The two most useful sentences in interview moderation, in my experience: "Tell me more about that" and (when the participant pauses) saying nothing. The first invites depth without leading. The second lets the participant find the thought they're reaching for. Most weak interview transcripts I've reviewed contain too much moderator and not enough participant; the discipline is to talk less, prompt better, and trust silence.

Avoiding bias

Bias contamination is the most common cause of qualitative findings that don't survive contact with the product. Six bias sources are worth naming because they are addressable; the others are structural and need awareness rather than fix.

Confirmation bias: hearing what you expected to hear. Mitigated by writing predictions before the study and explicitly testing whether the transcripts contradict them. Leading questions: signalling the answer in the question. Mitigated by piloting the guide and rewriting any prompt that previews a desired response. Acquiescence bias: participants agreeing with the interviewer to be polite. Mitigated by asking for examples and counter-examples, never "do you agree?". Recency bias: over-weighting the most recent interview in synthesis. Mitigated by tagging during fieldwork, not after it, and revisiting earlier transcripts during analysis. Recruitment bias: speaking with self-selected enthusiasts. Mitigated by behavioural screeners and quota-based recruitment. Synthesis bias: pattern-matching against what the stakeholders want to find. Mitigated by validating themes against the raw quotes that support them, not from memory.

Two operational practices halve the typical bias load. Have a second person attend at least every third interview; their observations during synthesis surface what the moderator missed. And explicitly validate findings against source transcripts during write-up, not against general recollection.

Analysis and synthesis

The synthesis phase is where studies are won or lost. Strong recruiting and good moderation produce raw material that still has to be turned into a finding that changes a decision. Synthesis takes longer than most stakeholders assume: as a rule of thumb, count on three to four hours of synthesis per hour of interview audio, including AI-assisted workflows.

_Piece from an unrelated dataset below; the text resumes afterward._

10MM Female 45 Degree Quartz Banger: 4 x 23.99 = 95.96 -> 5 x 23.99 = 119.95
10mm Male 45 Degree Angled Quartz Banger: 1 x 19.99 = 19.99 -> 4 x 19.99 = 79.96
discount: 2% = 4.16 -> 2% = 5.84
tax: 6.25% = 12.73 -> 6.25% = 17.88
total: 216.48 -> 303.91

The standard analysis cycle: tag transcripts with descriptive codes; cluster codes into themes; rank themes by frequency, severity and confidence; validate each theme against the raw quotes; write the narrative; produce the readout artefacts. A senior researcher does each of these steps with discipline; a junior researcher typically over-tags, under-clusters and produces a list of forty findings that the stakeholder room collapses into the three they wanted anyway.

By 2026, AI accelerates the first two steps credibly. A tagging pass that took an afternoon in 2022 takes minutes in 2026, and the cluster summary that the model produces is a usable first draft for an experienced researcher. The risk is the researcher who skips validation: the model's clusters are plausible, the researcher signs off without checking the raw quotes that support them, and a hallucinated finding makes it into the readout. The full operational view of AI's role in synthesis sits in AI-assisted UX research; the rule of thumb is that AI accelerates the mechanical layer of analysis and degrades the senior judgement layer.

The readout

The readout is half the work of the study. A brilliantly designed study presented badly produces no decision change; a modestly scoped study presented well changes minds. Senior researchers in 2026 spend a disproportionate amount of their effort on stakeholder communication, because the readout is where the decision actually shifts.

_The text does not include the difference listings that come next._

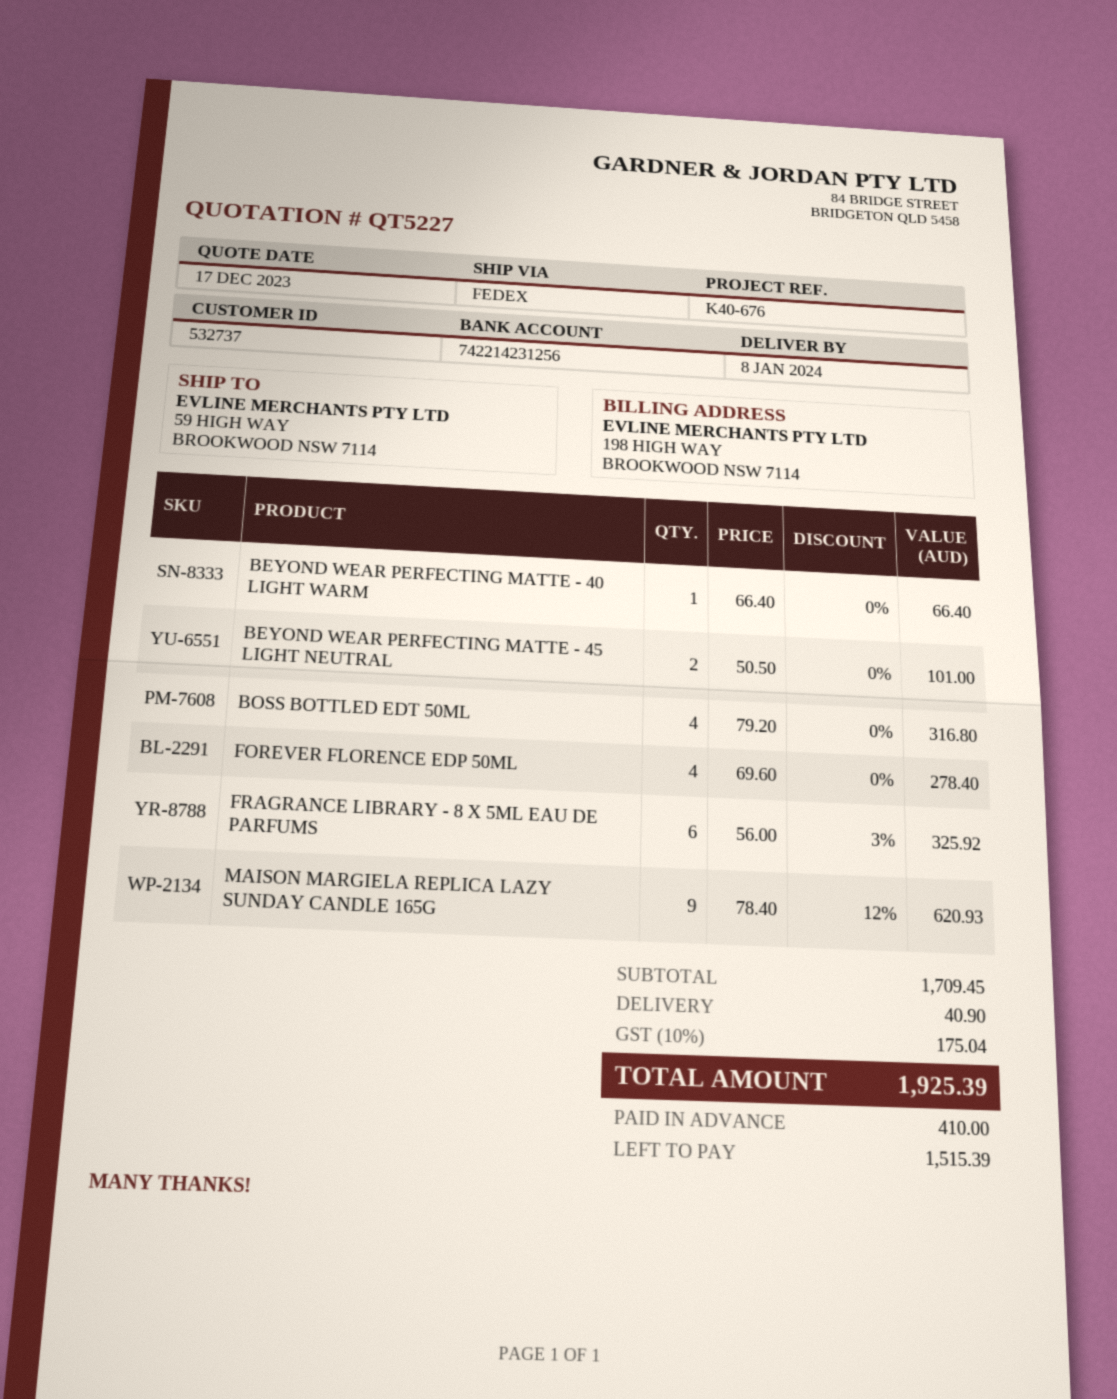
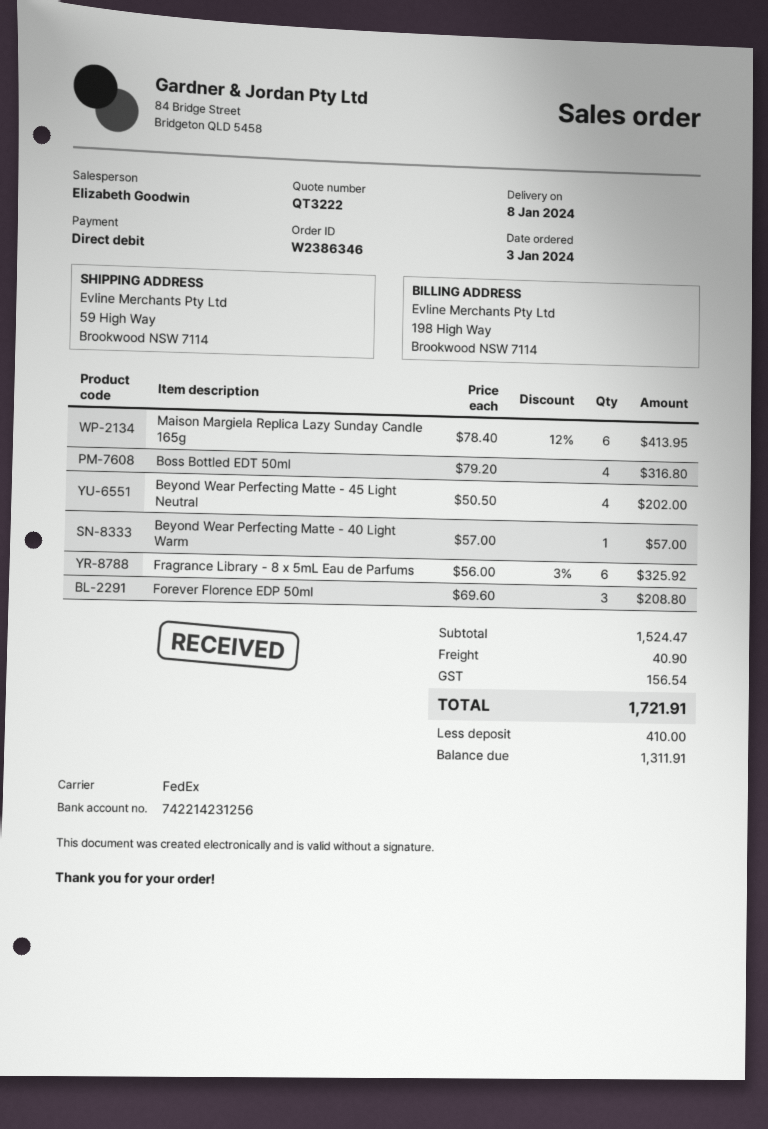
quote number: QT5227 -> QT3222
BEYOND WEAR PERFECTING MATTE - 40 LIGHT WARM: 1 x 66.40 = 66.40 -> 1 x 57.00 = 57.00
BEYOND WEAR PERFECTING MATTE - 45 LIGHT NEUTRAL: 2 x 50.50 = 101.00 -> 4 x 50.50 = 202.00
FOREVER FLORENCE EDP 50ML: 4 x 69.60 = 278.40 -> 3 x 69.60 = 208.80
MAISON MARGIELA REPLICA LAZY SUNDAY CANDLE 165G: 9 x 78.40 - 12% = 620.93 -> 6 x 78.40 - 12% = 413.95
subtotal: 1709.45 -> 1524.47
tax: 175.04 -> 156.54
total: 1925.39 -> 1721.91
balance: 1515.39 -> 1311.91

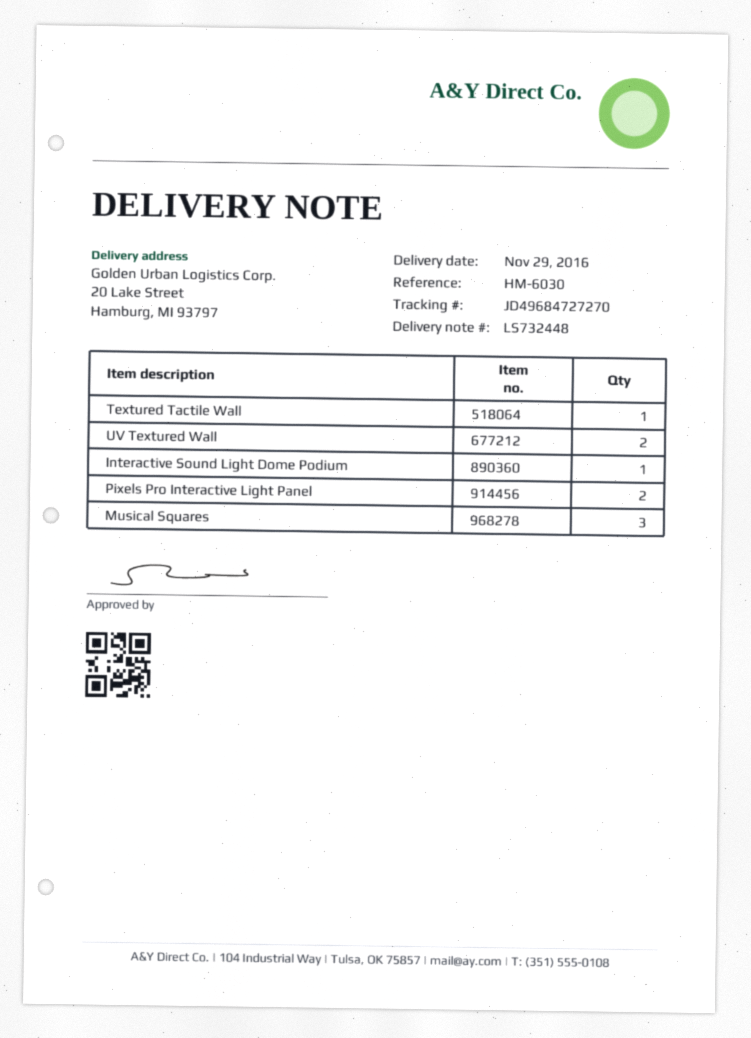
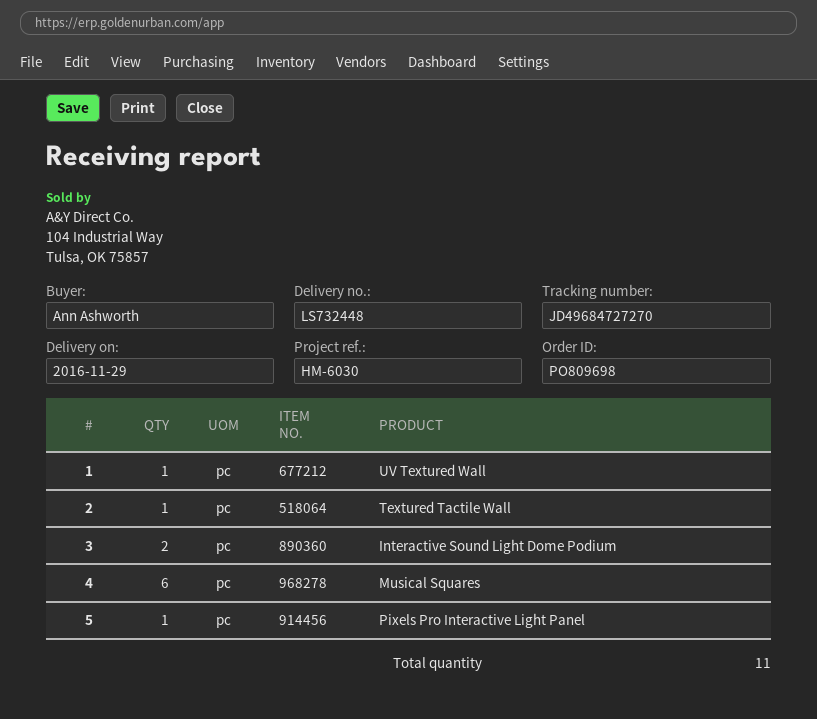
UV Textured Wall: 2 -> 1
Interactive Sound Light Dome Podium: 1 -> 2
Pixels Pro Interactive Light Panel: 2 -> 1
Musical Squares: 3 -> 6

The strongest readouts have a consistent shape. Headline: the single most important finding, stated in one sentence. Evidence: the three to five themes that support or qualify the headline, each anchored to participant quotes. Recommendations: what the team should do differently, ranked by impact and confidence. Open questions: what the study didn't answer, where additional work is needed. Appendices: participant breakdown, methodology, the discussion guide, full quote bank.

Three things to do in the readout, regardless of audience. Lead with the finding the room least expects, because that's the one most likely to shift behaviour. Use direct participant quotes rather than paraphrasing; the verbatim language is more persuasive than the synthesised summary. And rank recommendations explicitly; a list of seven equally-weighted ideas invites the room to cherry-pick the one they already wanted.

Five mistakes to avoid

The patterns I see most often in interview practice audits.

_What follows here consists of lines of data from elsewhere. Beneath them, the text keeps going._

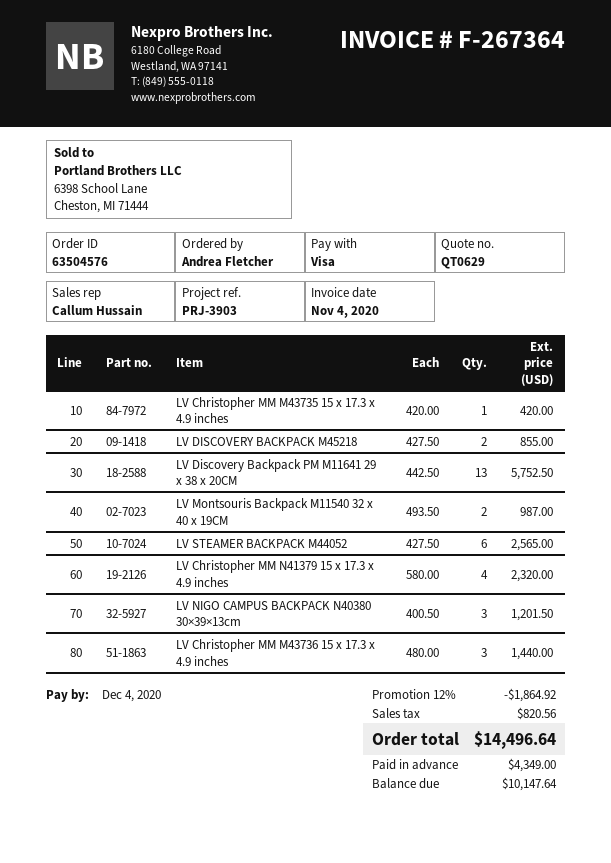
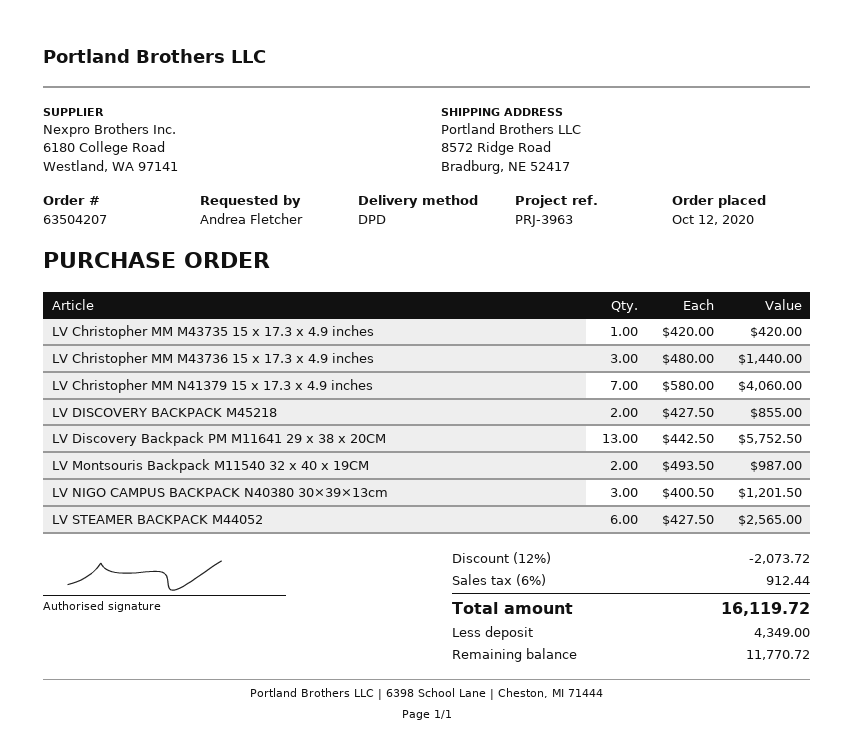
order number: 63504576 -> 63504207
reference: PRJ-3903 -> PRJ-3963
LV Christopher MM N41379 15 x 17.3 x 4.9 inches: 4 x 580.00 = 2320.00 -> 7 x 580.00 = 4060.00
discount: 12% = 1864.92 -> 12% = 2073.72
tax: 820.56 -> 912.44
total: 14496.64 -> 16119.72
balance: 10147.64 -> 11770.72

Running interviews to confirm a decision already made. The fastest tell: the kickoff document says "validate the proposed feature". Validation is not research; it's theatre. Either commit to learning or skip the study.
Over-recruiting and under-analysing. Twenty interviews recorded, six analysed, fourteen abandoned. Better to recruit eight and synthesise rigorously than to over-collect and run out of analysis time.
Asking hypothetical questions. "Would you use a feature that did X?" produces optimistic answers that don't survive launch. Ask about behaviour, not preference; about the last time, not the next time.
Synthesising from memory. A week after fieldwork, the moderator writes a summary based on what they remember. The vivid quotes survive; the structurally important findings vanish. Tag the source data; validate findings against quotes.
A readout that lists everything. Forty observations presented as equally important gives the room permission to act on none of them. Rank the findings, defend the ranking, name the trade-offs.

Templates and tools

Operational artefacts for the cluster. The interview prep worksheet covers candidate-side preparation, but its structure (questions to anticipate, examples to prepare) maps cleanly onto the moderator-side preparation a researcher does before running their own interviews.

Companion · Worksheet

UX Interview Prep Worksheet

Structured worksheet for the four stages of an interview-led conversation. Useful for candidates preparing for interview rounds and for researchers preparing moderator prep.

Download PDF DOCX

Companion · Severity rubric

The 0–4 Severity Framework

Use the same rubric on interview findings as on usability test findings. Severity, frequency, fix cost; ranked output the stakeholder room can prioritise.

Download PDF DOCX

Frequently asked questions

How many users should I interview?

For a homogeneous segment and a clearly scoped question, six to eight interviews surfaces most of the themes you would see at twelve. For two segments, double the number. For three or more segments, reconsider whether you're trying to answer too many questions at once. Theme convergence by participant five or six is the honest signal that you have the right segment and question.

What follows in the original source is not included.